Unwetter behindert den Verkehr auf dem Berliner Boulevard Unter den Linden. (Quelle: dpa/Wolfgang Kumm)

Unwetter behindert den Verkehr auf dem Berliner Boulevard Unter den Linden.

Unwetterwarnungen für Osten und Süden

Bis zum Wochenende ist weiterhin mit massivem Regen und starken Unwettern zu rechnen. Dabei sind besonders Bayern, Sachsen, Brandenburg und Berlin betroffen. Hier könnten örtlich sogar Flüsse über die Ufer treten. Es ist mit 17 Grad in der Eifel und 25 Grad in Oberfranken etwas kühler als in den vergangenen Tagen.

Am Freitag fällt im Norden häufig schauerartiger Regen, vor allem von Nordniedersachsen und Schleswig-Holstein bis nach Vorpommern. Sonst erwartet uns bei wechselnder Bewölkung mehr Sonnenschein, aber im Tagesverlauf auch ein paar Schauer.

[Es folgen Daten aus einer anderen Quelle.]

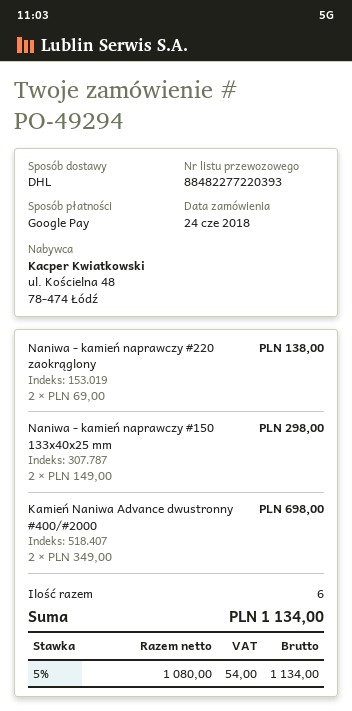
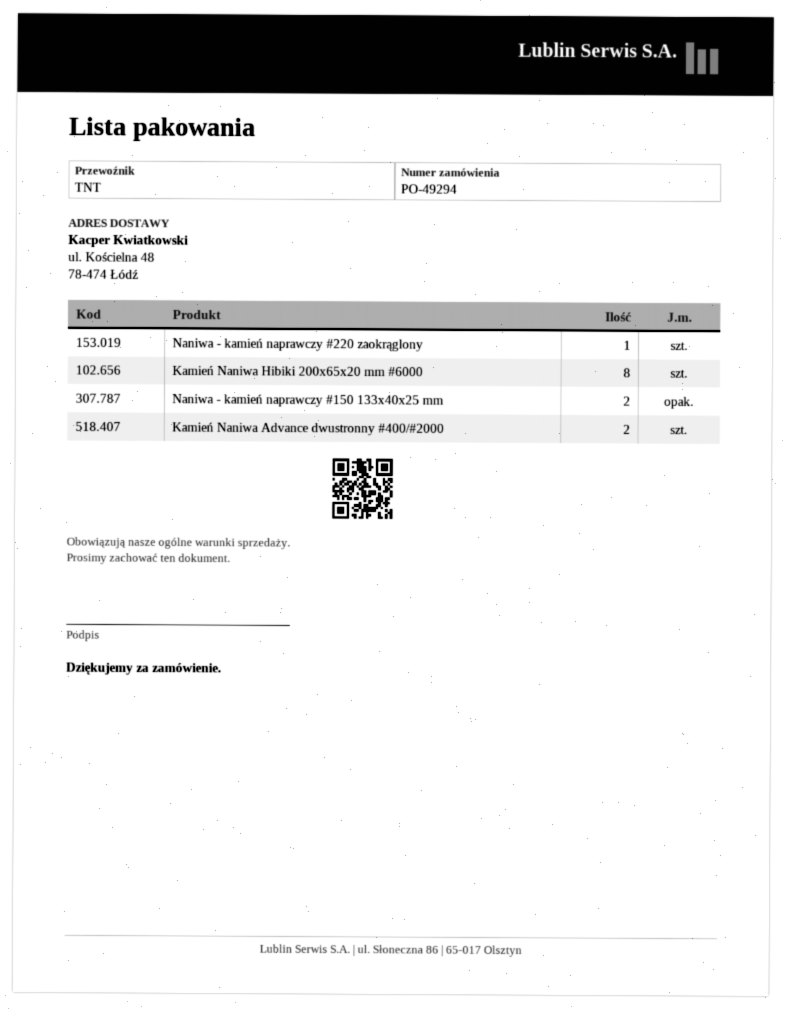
shipping method: DHL -> TNT
Naniwa - kamień naprawczy #220 zaokrąglony: 2 -> 1
Kamień Naniwa Hibiki 200x65x20 mm #6000: none -> 8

Im Süden scheint die Sonne am längsten und dort sind vorwiegend über den Bergen lokale Regenschauer oder Gewitter zu erwarten, vor allem zu den Alpen hin.

Wie hier in München, kommt es auch in den kommenden Tagen vor allem in Bayern, Sachsen, Brandenburg und Berlin zu teils heftigen Unwettern mit Starkregen und Gewitter. (Quelle: dpa/Marcel Kusch)

Wie hier in München, kommt es auch in den kommenden Tagen vor allem in Bayern, Sachsen, Brandenburg und Berlin zu teils heftigen Unwettern mit Starkregen und Gewitter.

Wochenende wird windig und kühl

Samstag und Sonntag bleibt das Wetter unbeständig und regnerisch. Dabei kann es vereinzelt zu Sturmböen an der Küste und im Flachland kommen. Bei maximal 20 grad im Osten bleibt es für Juni recht kalt. In der kommenden Woche beruhigt sich das Wetter wieder und es wird in weiten Teilen Deutschlands sonnig und warm.

Der außergewöhnlich warme und sonnige Juni hat in Deutschland um 2,6 Grad über dem langjährigen Mittel gelegen. Insgesamt war der Monat der viertwärmste seit Beginn der regelmäßigen Temperaturmessungen im Jahr 1881. Nur in den Jahren 2003, 1930 und 1917 war der Juni noch wärmer.

Trotz teils schwerer Gewitter war der Juni mit rund 83 Litern pro Quadratmeter (Soll: 85 Liter) bislang etwas zu trocken. Dabei gab es aber extreme Unterschiede zwischen Gebieten mit äußerst viel und sehr wenig Niederschlag. Vor allem im nördlichen Rheinland-Pfalz sowie im Rhein-Main-Gebiet war es deutlich zu trocken.